Purpose: To determine if engagement in physical activity during chemotherapy will have a
moderating effect on increases in p16 levels during chemotherapy.

Participants: 100 patients age 21-64 with a Stage I-III breast cancer diagnosis who are about
to start adjuvant or neoadjuvant chemotherapy.

Procedures: The study entails screening, recruiting and consenting 100 eligible breast cancer
patients who are about to begin adjuvant or neoadjuvant chemotherapy and agree to participate
in a physical activity intervention, maintain a printed daily exercise log, wear a FitBit,
complete questionnaires and assessments, and provide blood samples at various time points.

The overall focus of this study remains the investigation of associations between p16 and
assessments (independent and patient-reported) of chemotherapy-related toxicity (adverse
events and symptoms) and patient-reported measures of function and quality of life. The
research team has determined that p16 increases dramatically during chemotherapy and that p16
levels among persons of similar age are lower among those who exercise as compared to those
who are sedentary. The research team hypothesizes that engagement in physical activity during
chemotherapy will have a moderating effect on increases in p16 levels during chemotherapy. To
test this hypothesis, the study proposes to build on a completed trial, LCCC1334, and enroll
100 evaluable patients age 21-64 with a Stage I-III breast cancer diagnosis who are about to
start adjuvant or neoadjuvant chemotherapy in an intervention that entails both aerobic and
resistance exercises.

Results from both LCCC1334 and the proposed study, LCCC1749, will be used to provide evidence
for a future grant application to conduct a randomized controlled trial in a larger study
population to (1) establish the effect of physical activity on p16 levels during chemotherapy
and (2) further evaluate how baseline and post-chemotherapy p16 levels correlate with
measures of treatment-related toxicity and patient-reported outcomes over time.

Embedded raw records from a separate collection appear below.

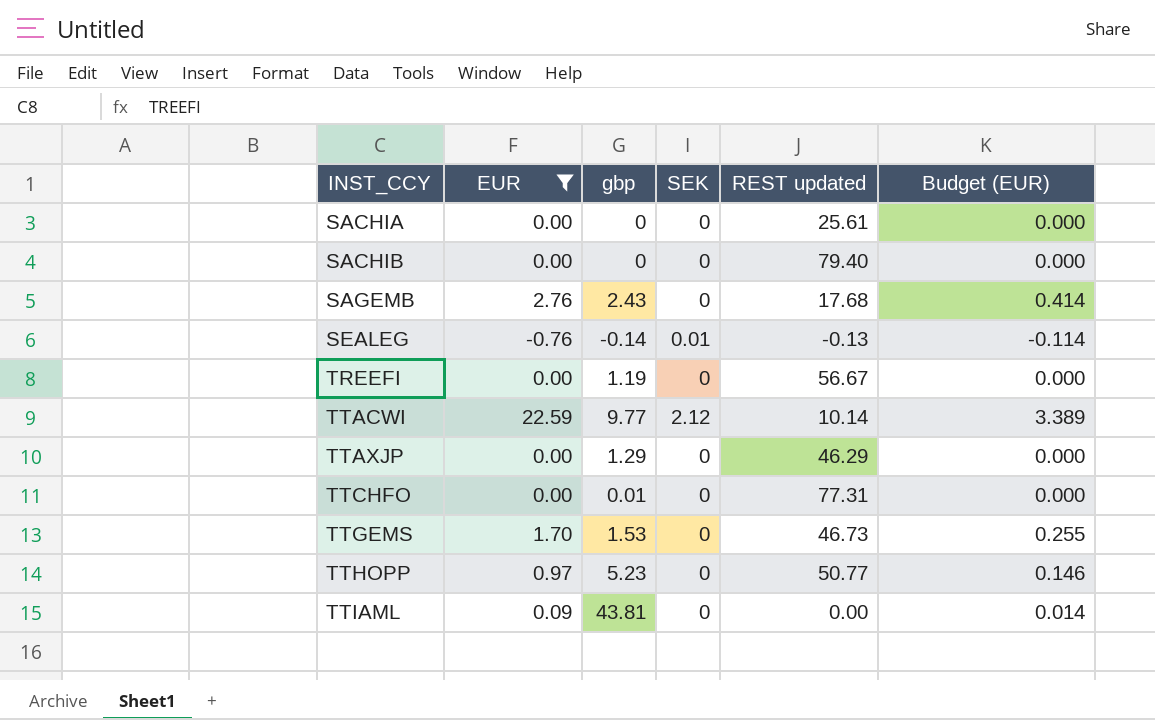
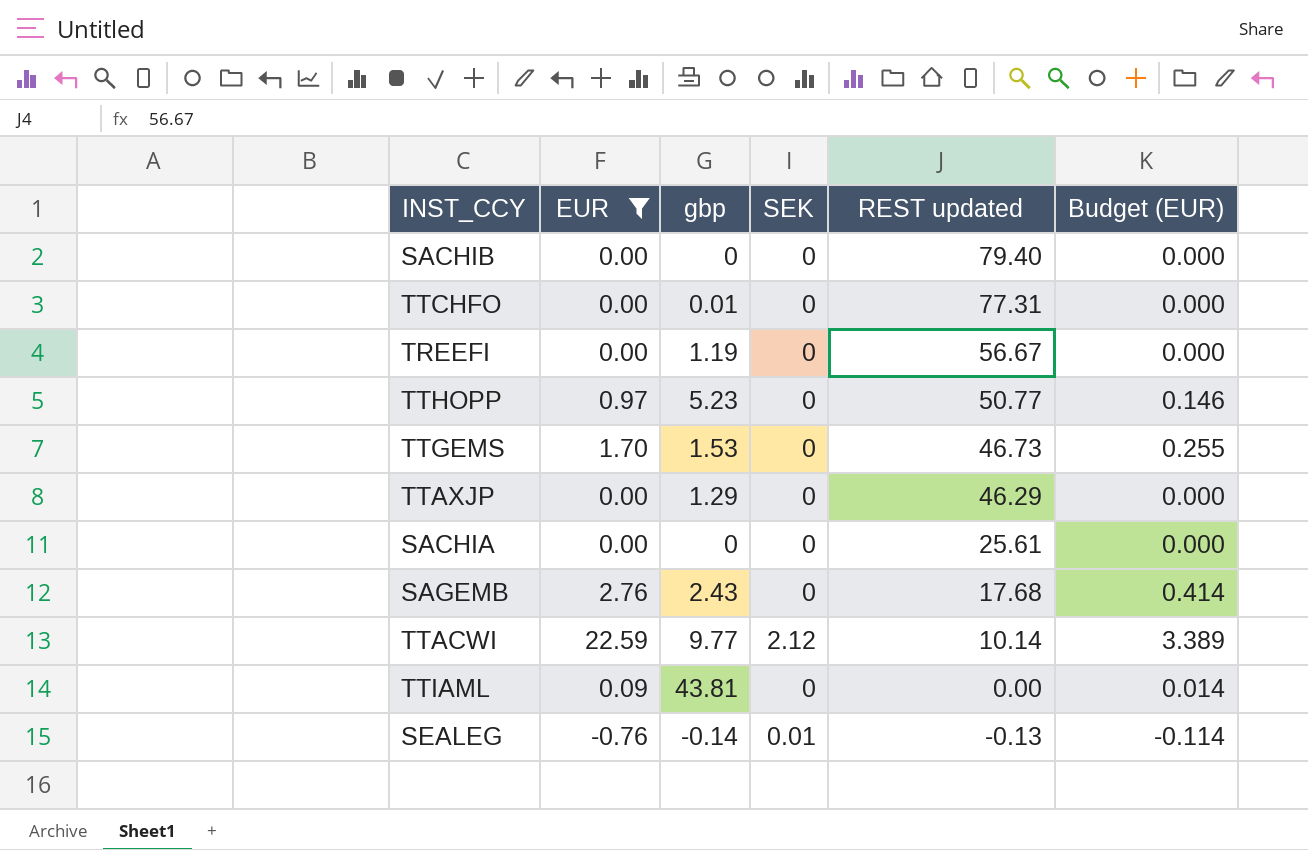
row order: INST_CCY ascending -> REST updated descending

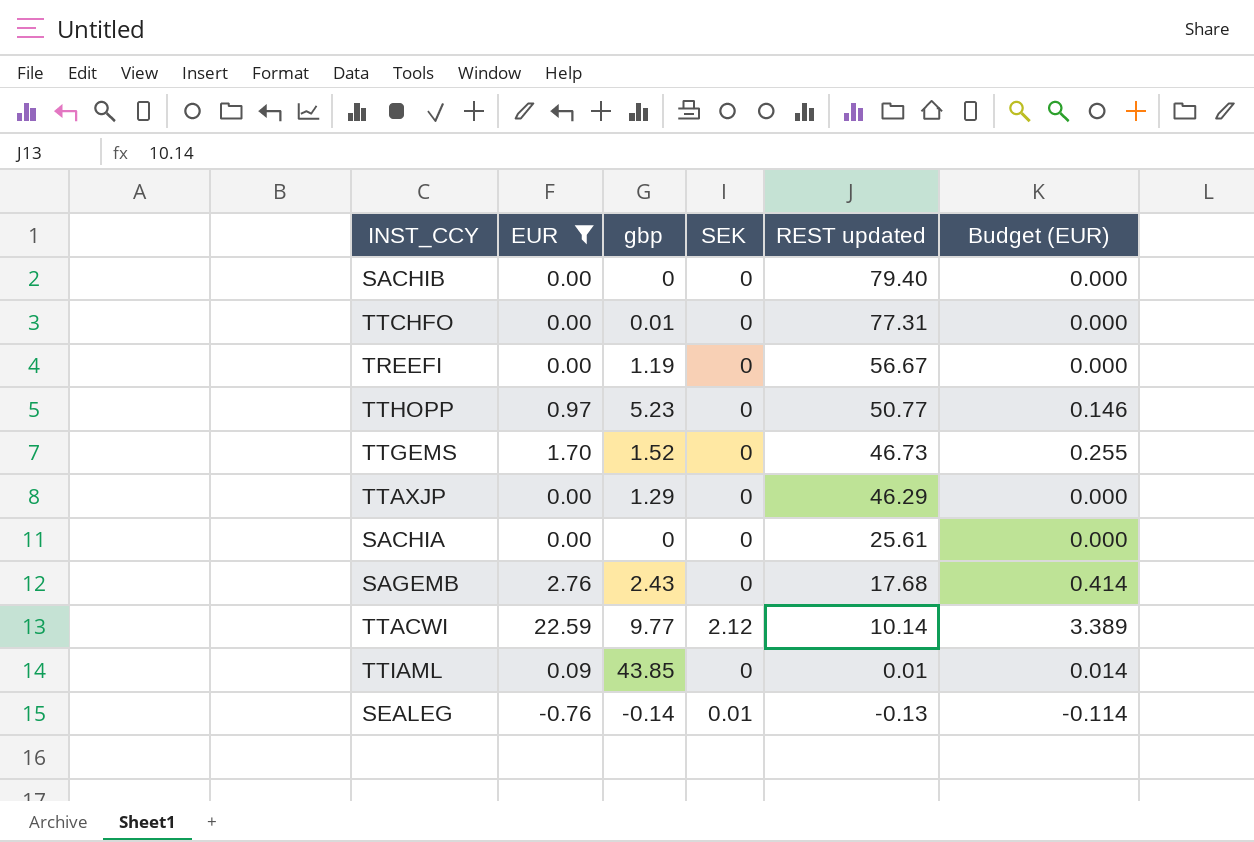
TTGEMS | gbp: 1.53 -> 1.52
TTIAML | gbp: 43.81 -> 43.85
TTIAML | REST updated: 0.00 -> 0.01

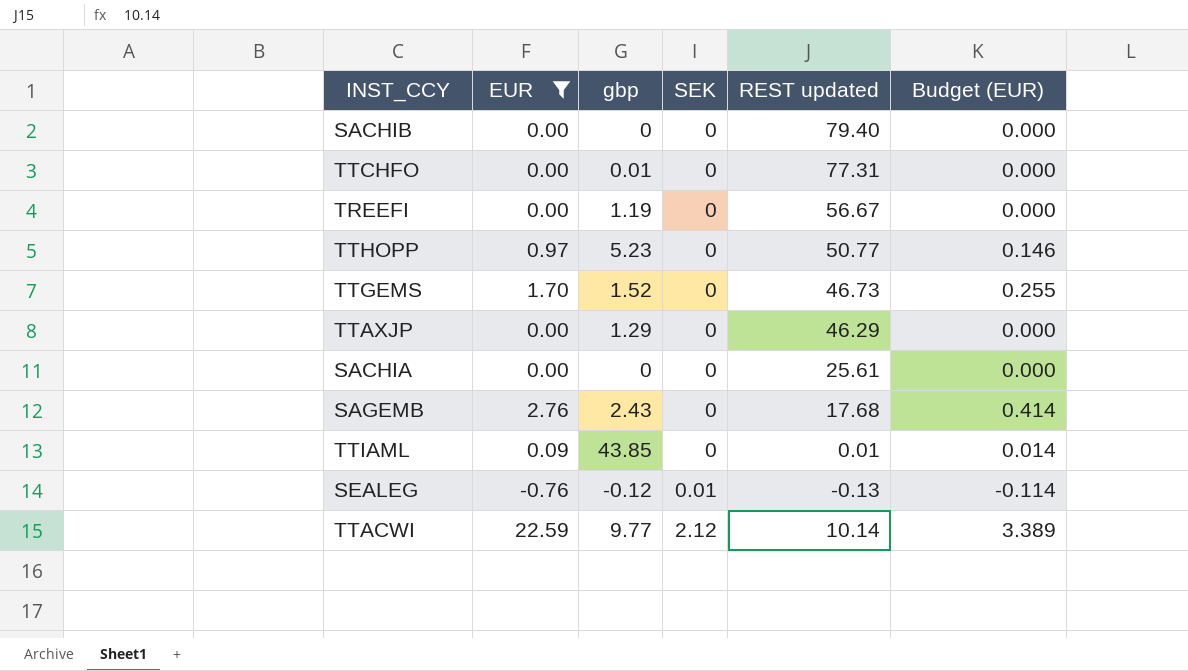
row order: REST updated descending -> SEK ascending
SEALEG | gbp: -0.14 -> -0.12

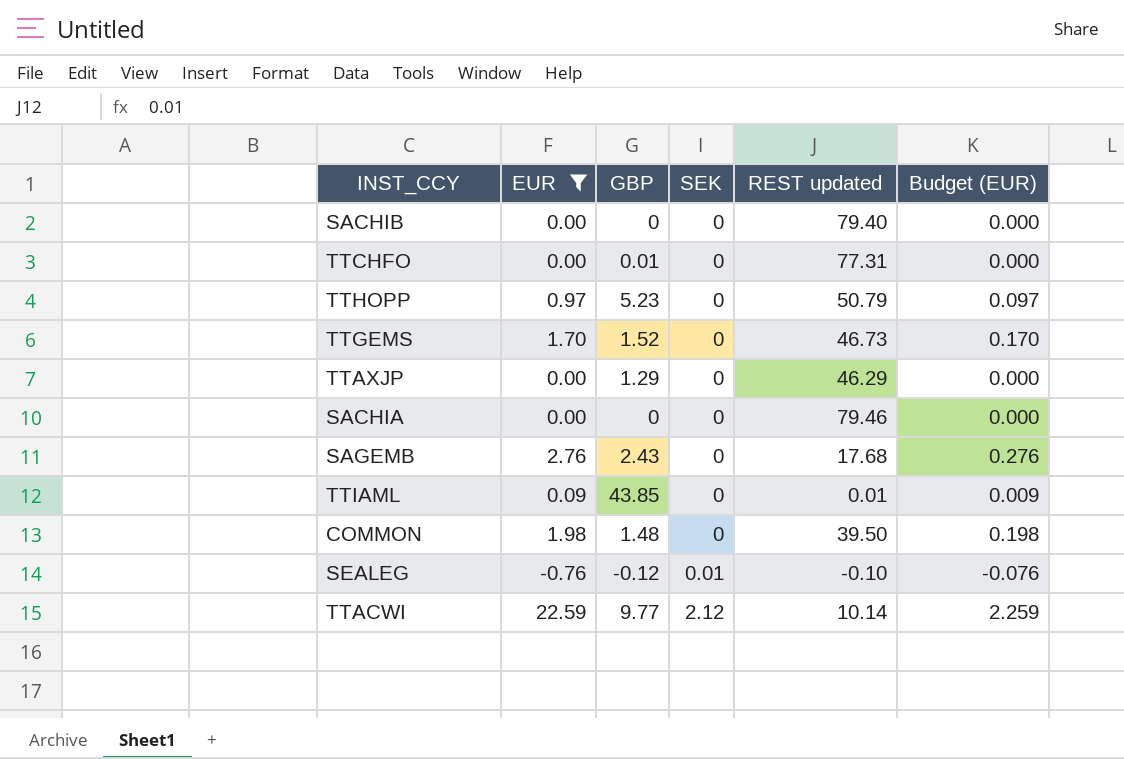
column name: gbp -> GBP
column Budget (EUR) | formula: [EUR] * 0.15 -> [EUR] * 0.1
row TREEFI: 0.00 | 1.19 | 0 | 56.67 | 0.000 -> none
TTHOPP | REST updated: 50.77 -> 50.79
SACHIA | REST updated: 25.61 -> 79.46
row COMMON: none -> 1.98 | 1.48 | 0 | 39.50 | 0.198
SEALEG | REST updated: -0.13 -> -0.10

Findings from
this study will also provide preliminary evidence for further investigations of the potential
benefits of exercise during early breast cancer chemotherapy for (1) reducing the incidence
and severity of peripheral neuropathy and (2) managing the interface of fatigue and perceived
cognition deficits.

Inclusion Criteria:

- Study subjects must meet all of the inclusion criteria listed below to participate in
this study:

- 21 to 64 years of age, female

- Histologically confirmed Stage I, II or III breast cancer (if the patient has had more
than one breast cancer, then the most recent diagnosis)

- Scheduled to begin an appropriate adjuvant or neo-adjuvant chemotherapy regimen as
defined by NCCN guidelines (www.nccn.org). Patients receiving anti-HER-2 therapy are
eligible but the intervention will only be tested during the chemotherapy portion of
the regimen.

- English speaking

- IRB approved, signed written informed consent

- Approval from their treating physician to engage in moderate-intensity physical
activity

- Patient-assessed ability to walk and engage in moderate physical activity

- Willing and able to meet all study requirements.

Exclusion Criteria:

- All subjects meeting any of the exclusion criteria at baseline will be excluded from
study participation. Exclusion criteria are:

- One or more significant medical conditions that in the physician's judgment preclude
participation in the walking or strength training intervention.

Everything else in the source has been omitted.